Reader’s wildlife photos

Today’s photos are a bit different in that they’re not of wildlife but of rocks. These lovely pictures come from Tony Eales of Queensland, who usually sends us insect photos. His notes are indented:

I thought I’d send something a little different.

Over the years as an archaeologist/anthropologist I’ve had the privilege to see some Aboriginal rock art in remote places around the state of Queensland. Here’s a few from places near the towns of Barcaldine, Mt Isa and Winton.

I can’t add too much about them regarding interpretation. It’s not really my place and interpreting art is hard at the best of times, let alone when the artists’society didn’t have writing. These are fairly representative of the kind of art one finds in western outback Queensland. Hand prints are ubiquitous and “emu tracks” are nearly as widespread, nets and boomerangs are also very common. You can also find anthropomorphic figures and many symbols of esoteric meaning. Age-wise, some individual engravings in the large palimpsests may be quite old, thousands or even tens of thousands of years. The paintings, on the other hand, are probably less than two hundred years old given how fragile the rock on which they are painted is. You can also notice that many of these sites are heavily graffitied. This practice of defacing the art goes back to the 1800s in some places.

The first six photos are labeled “Barcaldine”, and the rest “Mt. Isa”.

 

 

 

 

 

 

 

 

 

 

12 Comments

  1. Jonathan Wallace
    Posted March 28, 2020 at 8:17 am | Permalink

    Fabulous! Thank you for posting these.

  2. Charles A Sawicki
    Posted March 28, 2020 at 8:21 am | Permalink

    Nice! Thanks!

  3. jedijan
    Posted March 28, 2020 at 8:24 am | Permalink

    Thank you for sharing the art. I always wonder about what the people that left them were doing at the time whenever I have seen rock art. There were some unusual marks on some fallen cliff rocks I saw as a child at Fossil Beach, Victoria. (I convinced myself then that they were dinosaur footprints).

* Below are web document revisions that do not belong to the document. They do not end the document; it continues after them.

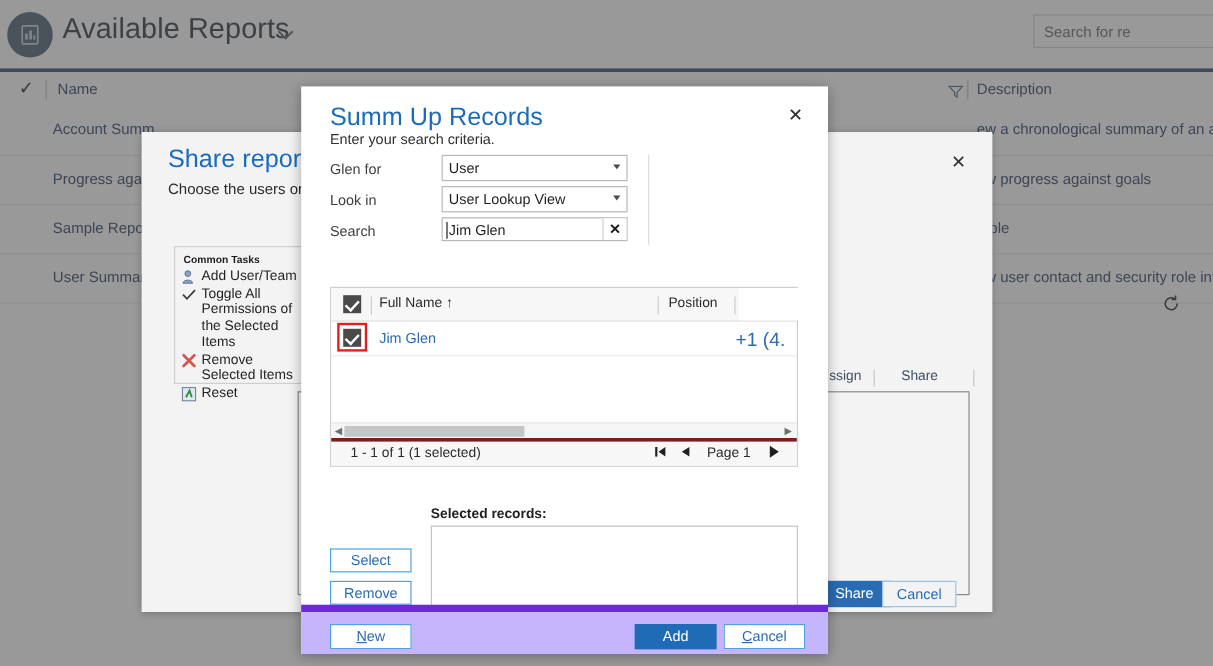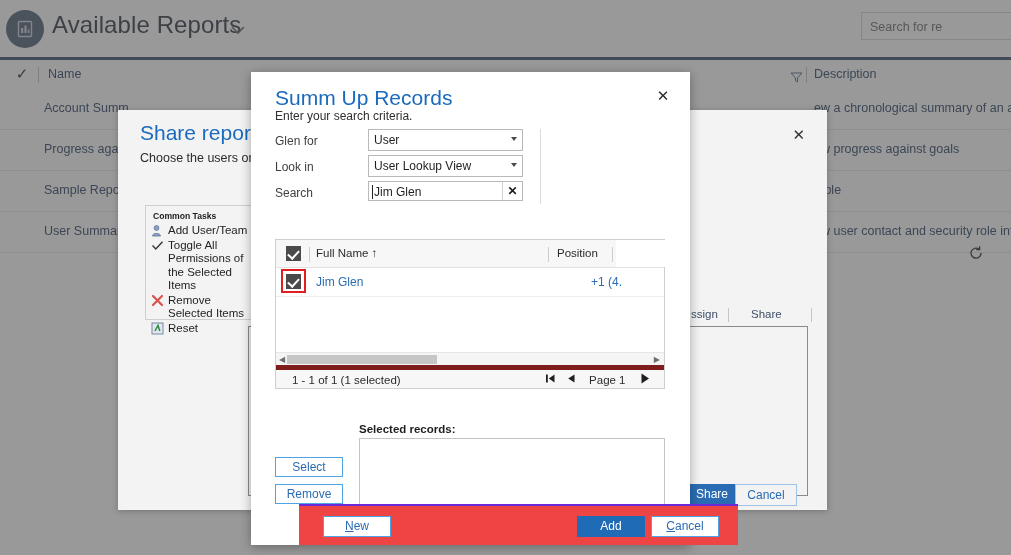--- a/index.html
+++ b/index.html
@@ -215,7 +215,7 @@
   .row-name {
     position:absolute; left:40px; top:7px; font-size:12px; color:#2a6cb3;
   }
-  .row-pos { position:absolute; left:315px; top:7px; font-size:12px; color:#2a6cb3; }
+  .row-pos { position:absolute; left:337px; top:7px; font-size:16px; color:#2a6cb3; }
 
   .lk-hscroll {
     position:absolute; left:0; bottom:23px; width:100%; height:13px;

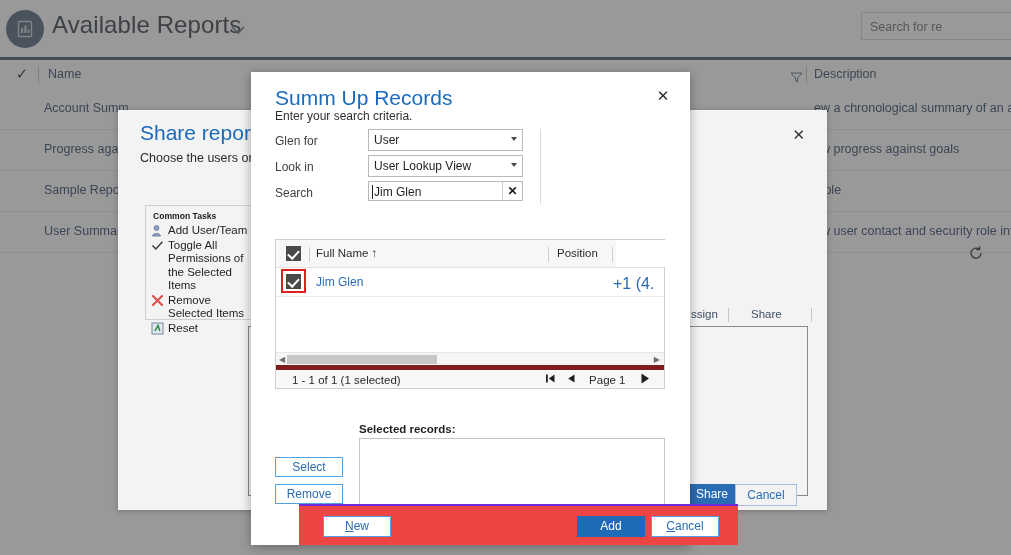--- a/index.html
+++ b/index.html
@@ -226,7 +226,7 @@
 
   .lk-pager {
     position:absolute; left:0; bottom:0; width:100%; height:23px;
-    background:#f7f7f7; border-top:5px solid #7f1d1d;
+    background:#f7f7f7; border-top:3px solid #7f1d1d;
   }
   .pg-count { position:absolute; left:16px; top:4px; font-size:11.5px; color:#2b2b2b; }
   .pg-nav { position:absolute; right:10px; top:2px; height:18px; }

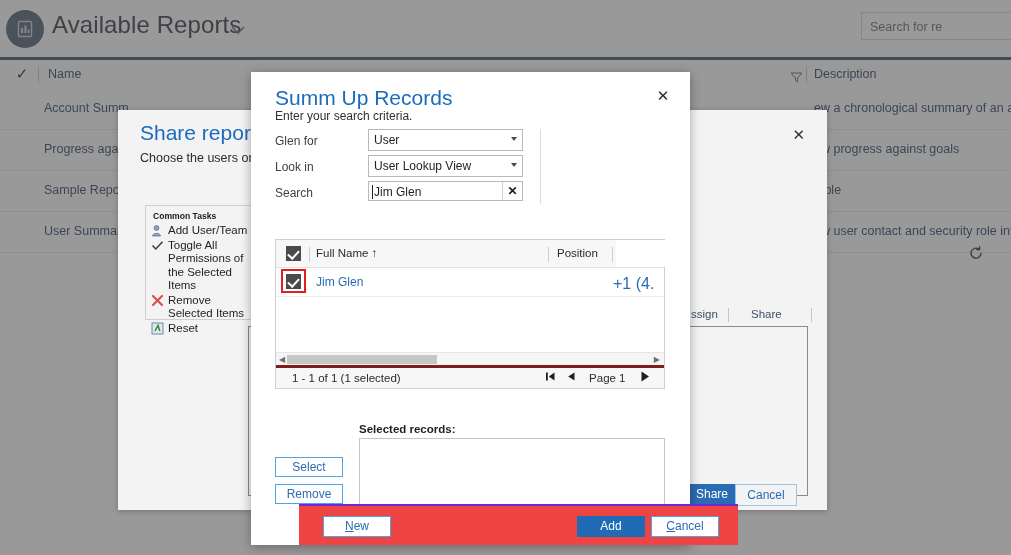--- a/index.html
+++ b/index.html
@@ -249,7 +249,7 @@
 
   .lk-footer {
     position:absolute; left:0; bottom:0; width:100%; height:41px;
-    background:#ef4444; border-top:2px solid #6d28d9;margin-left:48px;
+    background:#c4b5fd; border-top:6px solid #6d28d9;
   }
   .ft-btn {
     position:absolute; top:10px; height:21px; font-size:12px;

When we returned they had disappeared though, possibly hidden by further cliff falls.

  4. Ruthann Richards
    Posted March 28, 2020 at 8:42 am | Permalink

    These photos are wonderful! Let’s have more rocks; I’ve always been fascinated by them.

  5. merilee
    Posted March 28, 2020 at 9:12 am | Permalink

    Cool!

  6. rickflick
    Posted March 28, 2020 at 9:57 am | Permalink

    These are fascinating. I have to relate them to Cave Paintings in France, such as Lascaux, which are on the order of 20,000 years old. There are also interesting examples made by native Americans. I took some pics at Celebration Park last year. Most of those date from several hundred to, I think, several thousand years.

    P1072187 ED

  7. Posted March 28, 2020 at 11:00 am | Permalink

    Very cool! I wonder what they mean.

  8. Posted March 28, 2020 at 11:56 am | Permalink

    The hands are reminiscent of Cueva de las Manos in Argentina – fascinating!

    • tjeales
      Posted March 28, 2020 at 8:50 pm | Permalink

      Hand stencils are so ubiquitous in aboriginal rock art, at least in the eastern states that I’d never considered that they might occur elsewhere. The first time I saw the Argentine ones I was completely shocked.

  9. Posted March 28, 2020 at 12:46 pm | Permalink

    The hand prints and stencils seem universal to rock art everywhere. I wonder why.

  10. Posted March 28, 2020 at 5:09 pm | Permalink

    These are gorgeous! Thanks for sharing!

  11. Barbara Radcliffe
    Posted March 28, 2020 at 7:37 pm | Permalink

    Thank you for the fascinating photos. I too wonder what they might mean, but at the same time remind myself that there is probably no requirement for ‘meaning’. Think of our contemporary art, does it have ‘meaning’ or is it just art?